━━━ THE INPUT

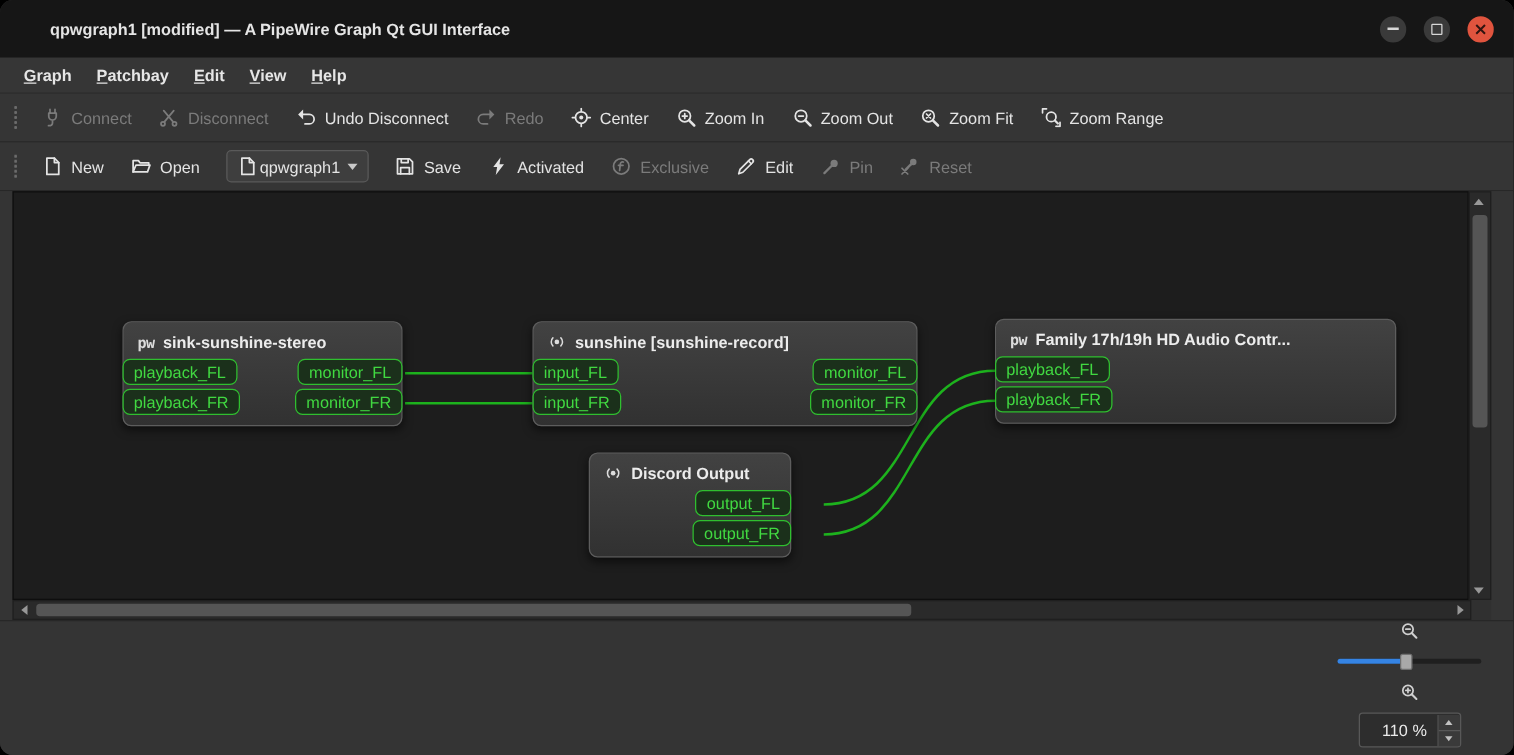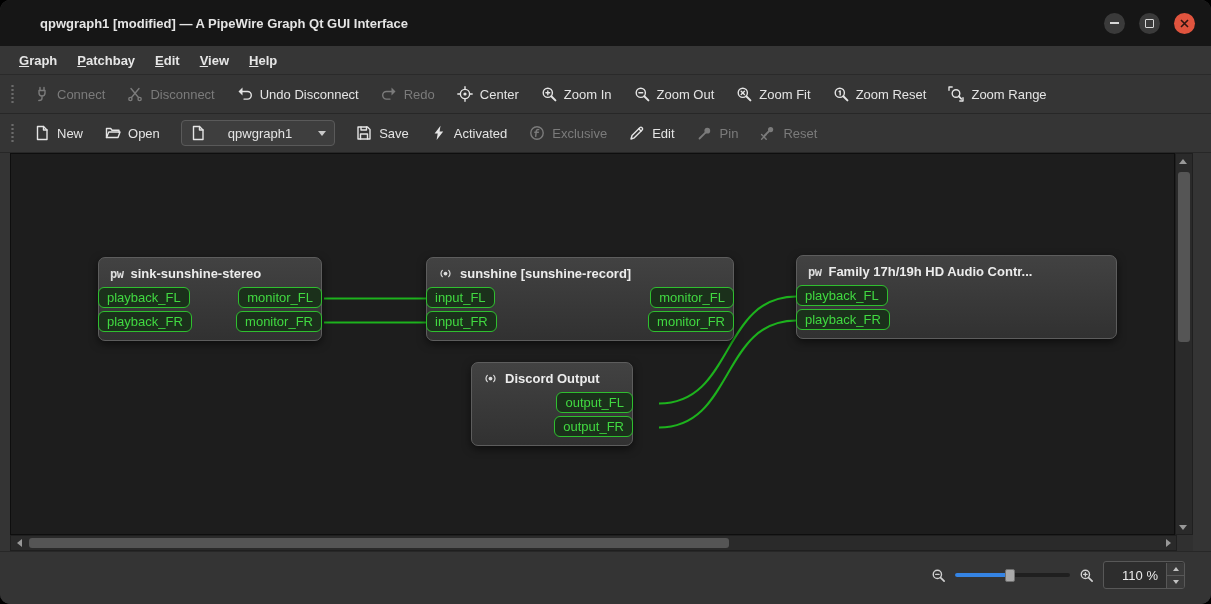--- a/index.html
+++ b/index.html
@@ -21,21 +21,21 @@
   .menu-item{display:inline-block;color:#e6e6e6;font-size:13px;padding:3px 9px;border-radius:3px;cursor:default;font-weight:bold;}
   .menu-item::first-letter{text-decoration:underline;}
 
   
   .toolbar{height:38px;background:#353535;display:flex;align-items:center;padding:0 6px;border-bottom:1px solid #272727;flex:0 0 auto;}
   .tb-handle{width:5px;height:20px;margin:0 8px 0 4px;background-image:radial-gradient(circle,#6b6b6b 1px,transparent 1.3px);background-size:5px 4px;}
   .tb-item{display:flex;align-items:center;gap:7px;padding:5px 11px;color:#e4e4e4;font-size:13px;border-radius:3px;cursor:default;white-space:nowrap;}
   .tb-item.disabled{color:#7b7b7b;}
   .tbicon{width:16px;height:16px;stroke:currentColor;fill:none;stroke-width:1.4;stroke-linecap:round;stroke-linejoin:round;flex:0 0 auto;}
   .tbicon .fill{fill:currentColor;stroke:none;}
-  .combo{display:flex;align-items:center;gap:22px;background:#3e3e3e;border:1px solid #5a5a5a;border-radius:4px;padding:4px 8px;margin:0 10px;color:#e4e4e4;font-size:13px;cursor:default;}
+  .combo{display:flex;align-items:center;gap:2px;background:#3e3e3e;border:1px solid #5a5a5a;border-radius:4px;padding:4px 8px;margin:0 10px;color:#e4e4e4;font-size:13px;cursor:default;}
   .combo .caret{width:0;height:0;border-left:4px solid transparent;border-right:4px solid transparent;border-top:5px solid #c9c9c9;margin-left:4px;}
 
   
   .central{flex:1 1 auto;display:flex;flex-direction:column;background:#343434;padding:0 18px 0 10px;min-height:0;}
   .canvas-row{flex:1 1 auto;display:flex;min-height:0;}
   .canvas{position:relative;flex:1 1 auto;background:#1d1d1d;border:1px solid #0e0e0e;overflow:hidden;}
   #wires{position:absolute;left:0;top:0;pointer-events:none;}
   .wire{stroke:var(--wire-green,#1db21d);stroke-width:2;fill:none;}
 
   .node{position:absolute;background:linear-gradient(#424242,#313131);border:1px solid #5d5d5d;border-radius:7px;box-shadow:0 3px 8px rgba(0,0,0,.55);padding:6px 0 8px;box-sizing:border-box;}
@@ -59,21 +59,21 @@
   .sb-arrow{position:absolute;width:16px;height:14px;display:flex;align-items:center;justify-content:center;}
   .tri{width:0;height:0;}
   .tri.up{border-left:4px solid transparent;border-right:4px solid transparent;border-bottom:5px solid #989898;}
   .tri.down{border-left:4px solid transparent;border-right:4px solid transparent;border-top:5px solid #989898;}
   .tri.left{border-top:4px solid transparent;border-bottom:4px solid transparent;border-right:5px solid #989898;}
   .tri.right{border-top:4px solid transparent;border-bottom:4px solid transparent;border-left:5px solid #989898;}
 
   
   .statusbar{flex:0 0 46px;background:#343434;border-top:1px solid #272727;display:flex;align-items:center;padding:0 26px 6px 12px;}
   .status-spacer{flex:1;}
-  .zoom-cluster{display:flex;align-items:center;gap:9px;}
+  .zoom-cluster{display:flex;align-items:center;gap:9px;flex-direction:column;}
   .mini-icon{width:15px;height:15px;stroke:#cfcfcf;fill:none;stroke-width:1.5;stroke-linecap:round;}
   .slider{position:relative;width:115px;height:16px;cursor:pointer;}
   .slider .track{position:absolute;top:6px;left:0;right:0;height:4px;background:#1f1f1f;border-radius:2px;}
   .slider .fillbar{position:absolute;top:6px;left:0;width:48%;height:4px;background:var(--slider-blue,#3584e4);border-radius:2px;}
   .slider .handle{position:absolute;top:2px;left:calc(48% - 5px);width:10px;height:13px;background:#a9a9a9;border-radius:2px;border:1px solid #707070;box-sizing:border-box;}
   .spinbox{display:flex;align-items:center;height:26px;background:#2d2d2d;border:1px solid #585858;border-radius:3px;overflow:hidden;}
   .spin-value{color:#eaeaea;font-size:13px;padding:0 8px;min-width:46px;text-align:right;}
   .spin-btns{display:flex;flex-direction:column;border-left:1px solid #585858;}
   .spin-btn{width:17px;height:12px;display:flex;align-items:center;justify-content:center;background:#3a3a3a;cursor:pointer;}
   .spin-btn + .spin-btn{border-top:1px solid #585858;}
@@ -169,28 +169,20 @@
     <div class="tb-item">
       <svg class="tbicon" viewBox="0 0 16 16">
           <circle cx="6.8" cy="6.8" r="4.6"></circle>
           <path d="M10.3 10.3L14.4 14.4" stroke-width="2"></path>
           <path d="M5.2 8.4l3.2-3.2M5.2 5.2l3.2 3.2"></path>
         </svg>
       <span>Zoom Fit</span>
     </div>
     <div class="tb-item">
       <svg class="tbicon" viewBox="0 0 16 16">
-          <circle cx="6.8" cy="6.8" r="4.6"></circle>
-          <path d="M10.3 10.3L14.4 14.4" stroke-width="2"></path>
-          <path d="M6.2 5.6l1-.7v4"></path>
-        </svg>
-      <span>Zoom Reset</span>
-    </div>
-    <div class="tb-item">
-      <svg class="tbicon" viewBox="0 0 16 16">
           <path d="M1 4.2V1h3.2M15 11.8V15h-3.2"></path>
           <circle cx="8" cy="7.5" r="3.8"></circle>
           <path d="M10.9 10.4L13.3 12.8" stroke-width="1.8"></path>
         </svg>
       <span>Zoom Range</span>
     </div>
   </div>
 
   <div class="toolbar">
     <span class="tb-handle"></span>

━━━━━━

__EXERCISE BRIEF__. Each line of the data that holds "path" should be reported.

__ANSWER TO THIS PROBLEM__.
           <path d="M10.3 10.3L14.4 14.4" stroke-width="2"></path>
           <path d="M5.2 8.4l3.2-3.2M5.2 5.2l3.2 3.2"></path>
-          <path d="M10.3 10.3L14.4 14.4" stroke-width="2"></path>
-          <path d="M6.2 5.6l1-.7v4"></path>
           <path d="M1 4.2V1h3.2M15 11.8V15h-3.2"></path>
           <path d="M10.9 10.4L13.3 12.8" stroke-width="1.8"></path>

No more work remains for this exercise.